Locate the line that contains "total: 4431.44 -> 4277.52" in the entries below, then repeat it and every following line through the line that contains "delivery date: 2023-07-24 -> 2023-07-19", exactly, and no others.
(RECORDED INFORMATION begins)
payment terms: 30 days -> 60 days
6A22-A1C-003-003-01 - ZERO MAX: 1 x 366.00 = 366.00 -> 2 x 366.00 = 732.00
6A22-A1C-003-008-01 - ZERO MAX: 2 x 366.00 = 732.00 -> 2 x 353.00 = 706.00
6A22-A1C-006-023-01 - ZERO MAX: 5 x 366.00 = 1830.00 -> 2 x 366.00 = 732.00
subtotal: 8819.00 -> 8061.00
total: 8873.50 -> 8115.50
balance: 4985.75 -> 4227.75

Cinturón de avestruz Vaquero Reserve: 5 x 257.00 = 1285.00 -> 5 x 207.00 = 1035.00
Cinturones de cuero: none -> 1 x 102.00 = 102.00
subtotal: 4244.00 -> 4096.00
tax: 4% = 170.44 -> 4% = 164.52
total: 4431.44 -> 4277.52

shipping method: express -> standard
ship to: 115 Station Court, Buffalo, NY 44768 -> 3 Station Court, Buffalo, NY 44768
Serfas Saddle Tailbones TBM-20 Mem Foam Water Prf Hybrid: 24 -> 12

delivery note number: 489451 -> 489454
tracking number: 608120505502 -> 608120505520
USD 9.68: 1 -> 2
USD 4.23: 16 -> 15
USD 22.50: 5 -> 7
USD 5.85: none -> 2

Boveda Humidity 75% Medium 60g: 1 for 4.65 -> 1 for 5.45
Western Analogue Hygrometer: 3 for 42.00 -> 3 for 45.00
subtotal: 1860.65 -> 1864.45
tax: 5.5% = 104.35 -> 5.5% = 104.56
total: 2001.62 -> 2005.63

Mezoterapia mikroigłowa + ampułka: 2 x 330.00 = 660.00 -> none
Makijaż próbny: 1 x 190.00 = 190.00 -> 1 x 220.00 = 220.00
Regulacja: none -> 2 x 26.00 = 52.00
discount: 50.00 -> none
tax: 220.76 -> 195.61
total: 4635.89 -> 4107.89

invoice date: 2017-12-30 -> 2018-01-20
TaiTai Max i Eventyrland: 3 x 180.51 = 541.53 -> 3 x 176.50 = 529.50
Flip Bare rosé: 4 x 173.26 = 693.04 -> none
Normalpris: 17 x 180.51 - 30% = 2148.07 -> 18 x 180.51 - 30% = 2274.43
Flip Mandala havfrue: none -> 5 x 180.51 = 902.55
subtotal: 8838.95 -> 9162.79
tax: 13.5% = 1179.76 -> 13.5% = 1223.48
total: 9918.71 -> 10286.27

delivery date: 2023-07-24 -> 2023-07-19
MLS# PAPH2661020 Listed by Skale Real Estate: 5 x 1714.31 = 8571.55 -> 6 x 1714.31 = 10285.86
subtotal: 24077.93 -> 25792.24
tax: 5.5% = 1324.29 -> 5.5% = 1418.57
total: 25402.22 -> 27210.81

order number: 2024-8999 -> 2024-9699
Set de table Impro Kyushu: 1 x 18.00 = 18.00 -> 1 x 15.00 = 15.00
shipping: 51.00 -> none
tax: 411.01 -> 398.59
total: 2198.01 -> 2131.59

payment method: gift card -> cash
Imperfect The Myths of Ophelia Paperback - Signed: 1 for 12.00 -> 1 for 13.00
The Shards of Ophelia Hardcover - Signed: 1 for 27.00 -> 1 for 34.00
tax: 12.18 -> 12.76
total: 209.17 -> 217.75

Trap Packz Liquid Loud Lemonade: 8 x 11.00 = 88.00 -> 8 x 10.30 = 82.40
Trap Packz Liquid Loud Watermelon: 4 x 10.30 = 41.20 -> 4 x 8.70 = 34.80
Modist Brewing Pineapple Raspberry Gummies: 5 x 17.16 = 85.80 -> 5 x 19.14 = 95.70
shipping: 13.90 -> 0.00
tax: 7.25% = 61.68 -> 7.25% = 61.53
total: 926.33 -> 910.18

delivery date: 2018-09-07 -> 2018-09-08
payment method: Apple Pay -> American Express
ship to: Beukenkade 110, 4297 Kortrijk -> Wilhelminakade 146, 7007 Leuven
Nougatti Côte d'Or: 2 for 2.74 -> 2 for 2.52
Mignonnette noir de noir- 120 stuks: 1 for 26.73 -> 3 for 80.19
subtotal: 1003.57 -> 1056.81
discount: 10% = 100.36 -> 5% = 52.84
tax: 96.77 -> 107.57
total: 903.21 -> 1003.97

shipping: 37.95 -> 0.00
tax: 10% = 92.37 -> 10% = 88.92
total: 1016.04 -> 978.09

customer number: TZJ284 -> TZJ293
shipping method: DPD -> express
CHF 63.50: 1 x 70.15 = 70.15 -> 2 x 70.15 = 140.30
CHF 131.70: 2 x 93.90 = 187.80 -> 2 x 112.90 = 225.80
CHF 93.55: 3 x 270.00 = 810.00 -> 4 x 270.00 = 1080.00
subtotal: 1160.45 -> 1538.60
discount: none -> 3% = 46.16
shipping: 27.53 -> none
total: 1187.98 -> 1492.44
(RECORDED INFORMATION ends)
- [SOLUTION FOR THIS EXERCISE]
total: 4431.44 -> 4277.52

shipping method: express -> standard
ship to: 115 Station Court, Buffalo, NY 44768 -> 3 Station Court, Buffalo, NY 44768
Serfas Saddle Tailbones TBM-20 Mem Foam Water Prf Hybrid: 24 -> 12

delivery note number: 489451 -> 489454
tracking number: 608120505502 -> 608120505520
USD 9.68: 1 -> 2
USD 4.23: 16 -> 15
USD 22.50: 5 -> 7
USD 5.85: none -> 2

Boveda Humidity 75% Medium 60g: 1 for 4.65 -> 1 for 5.45
Western Analogue Hygrometer: 3 for 42.00 -> 3 for 45.00
subtotal: 1860.65 -> 1864.45
tax: 5.5% = 104.35 -> 5.5% = 104.56
total: 2001.62 -> 2005.63

Mezoterapia mikroigłowa + ampułka: 2 x 330.00 = 660.00 -> none
Makijaż próbny: 1 x 190.00 = 190.00 -> 1 x 220.00 = 220.00
Regulacja: none -> 2 x 26.00 = 52.00
discount: 50.00 -> none
tax: 220.76 -> 195.61
total: 4635.89 -> 4107.89

invoice date: 2017-12-30 -> 2018-01-20
TaiTai Max i Eventyrland: 3 x 180.51 = 541.53 -> 3 x 176.50 = 529.50
Flip Bare rosé: 4 x 173.26 = 693.04 -> none
Normalpris: 17 x 180.51 - 30% = 2148.07 -> 18 x 180.51 - 30% = 2274.43
Flip Mandala havfrue: none -> 5 x 180.51 = 902.55
subtotal: 8838.95 -> 9162.79
tax: 13.5% = 1179.76 -> 13.5% = 1223.48
total: 9918.71 -> 10286.27

delivery date: 2023-07-24 -> 2023-07-19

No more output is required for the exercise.